What you will do: Quote the lines below exactly, from the one that holds "balance: 9153.56 -> 9170.68" through the final line of the records, and only those.

(Before-and-after change records)
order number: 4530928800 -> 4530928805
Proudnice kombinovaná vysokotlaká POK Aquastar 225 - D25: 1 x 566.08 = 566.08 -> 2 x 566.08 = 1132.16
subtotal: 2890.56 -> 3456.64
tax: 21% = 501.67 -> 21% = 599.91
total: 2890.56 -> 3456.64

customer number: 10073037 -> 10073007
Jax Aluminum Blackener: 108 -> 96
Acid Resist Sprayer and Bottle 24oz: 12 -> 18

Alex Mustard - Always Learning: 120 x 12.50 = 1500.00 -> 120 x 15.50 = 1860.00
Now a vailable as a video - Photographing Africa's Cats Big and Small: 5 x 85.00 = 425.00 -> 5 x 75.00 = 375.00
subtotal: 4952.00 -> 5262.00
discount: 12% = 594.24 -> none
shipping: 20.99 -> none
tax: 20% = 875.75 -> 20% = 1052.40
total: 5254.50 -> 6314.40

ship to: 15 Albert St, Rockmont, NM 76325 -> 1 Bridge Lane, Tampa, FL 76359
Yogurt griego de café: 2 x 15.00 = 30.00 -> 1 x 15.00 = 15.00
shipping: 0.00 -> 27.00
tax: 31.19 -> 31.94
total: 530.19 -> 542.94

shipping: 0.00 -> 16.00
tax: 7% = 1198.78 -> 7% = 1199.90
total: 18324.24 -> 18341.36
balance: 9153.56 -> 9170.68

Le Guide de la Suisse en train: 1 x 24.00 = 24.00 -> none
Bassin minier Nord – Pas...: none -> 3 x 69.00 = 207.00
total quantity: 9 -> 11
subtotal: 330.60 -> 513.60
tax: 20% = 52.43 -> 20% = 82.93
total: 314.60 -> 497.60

Answer to the problem:
balance: 9153.56 -> 9170.68

Le Guide de la Suisse en train: 1 x 24.00 = 24.00 -> none
Bassin minier Nord – Pas...: none -> 3 x 69.00 = 207.00
total quantity: 9 -> 11
subtotal: 330.60 -> 513.60
tax: 20% = 52.43 -> 20% = 82.93
total: 314.60 -> 497.60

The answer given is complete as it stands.